● Assignment
Reproduce only the lines from the one containing "discount: none -> 10% = 27.59" through the end of the data, exactly as they stand.

Data to use START

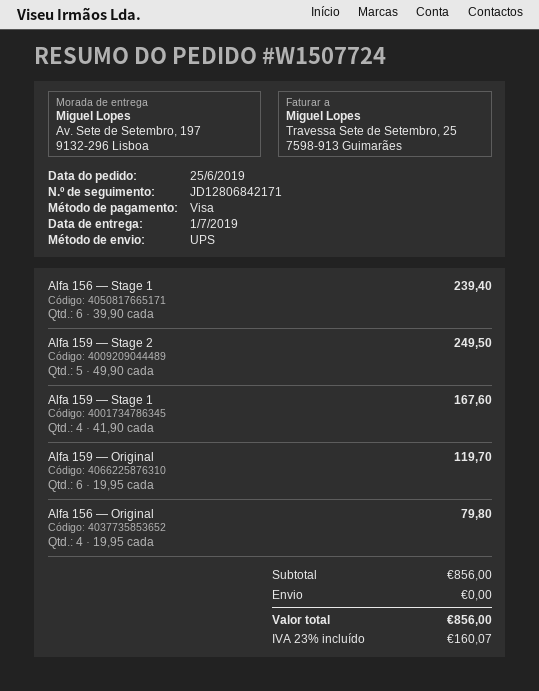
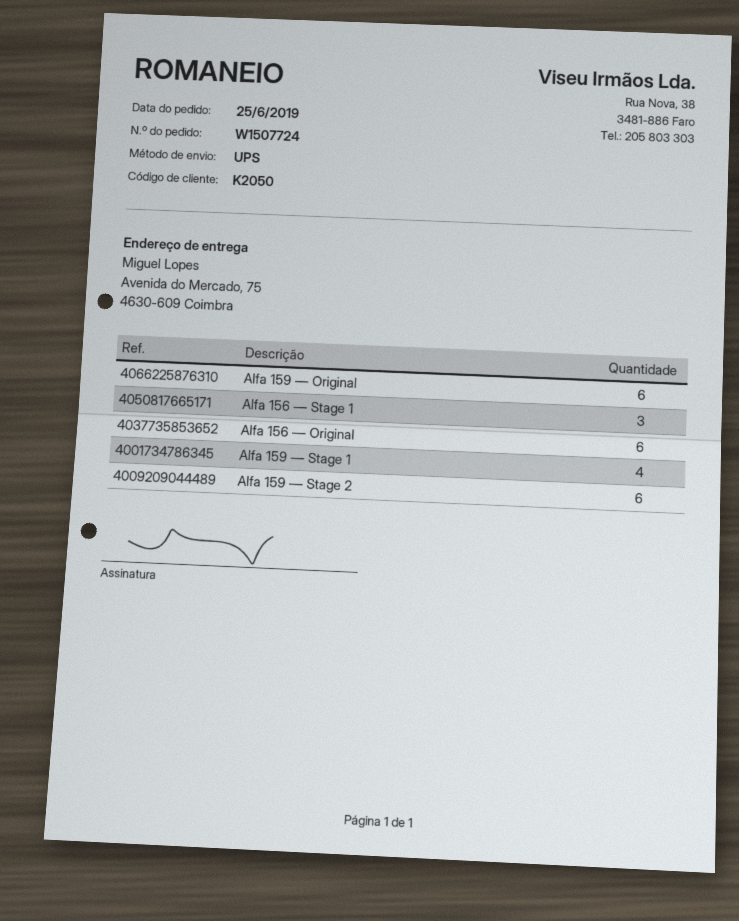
ship to: Av. Sete de Setembro, 197, 9132-296 Lisboa -> Avenida do Mercado, 75, 4630-609 Coimbra
Alfa 156 — Stage 1: 6 -> 3
Alfa 159 — Stage 2: 5 -> 6
Alfa 156 — Original: 4 -> 6

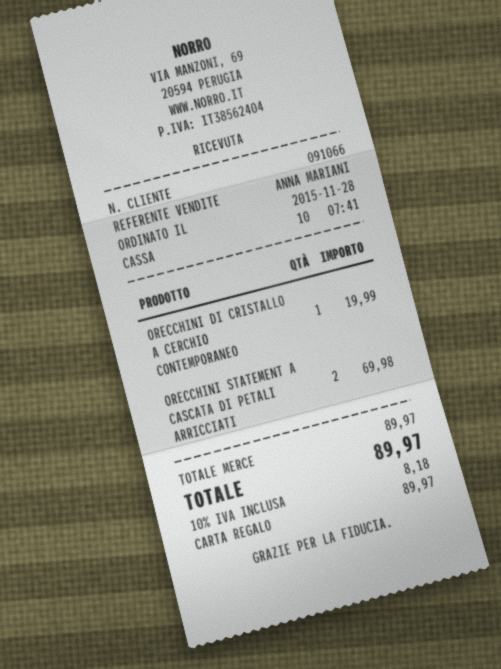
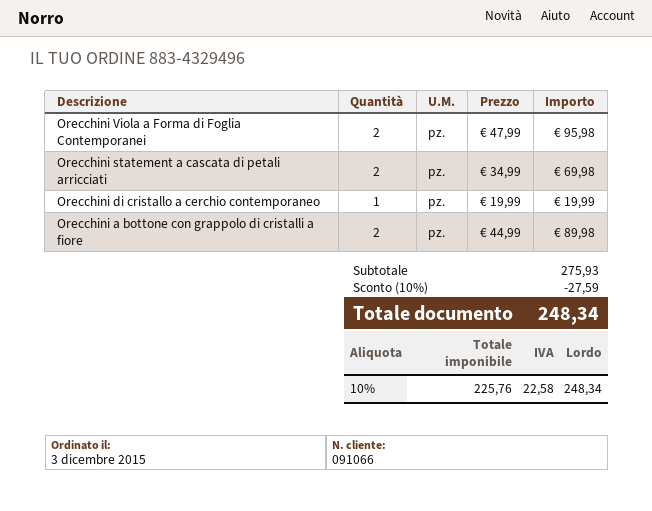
order date: 2015-11-28 -> 2015-12-03
Orecchini Viola a Forma di Foglia Contemporanei: none -> 2 for 95.98
Orecchini a bottone con grappolo di cristalli a fiore: none -> 2 for 89.98
subtotal: 89.97 -> 275.93
discount: none -> 10% = 27.59
tax: 10% = 8.18 -> 10% = 22.58
total: 89.97 -> 248.34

Data to use END

● Result for this exercise
discount: none -> 10% = 27.59
tax: 10% = 8.18 -> 10% = 22.58
total: 89.97 -> 248.34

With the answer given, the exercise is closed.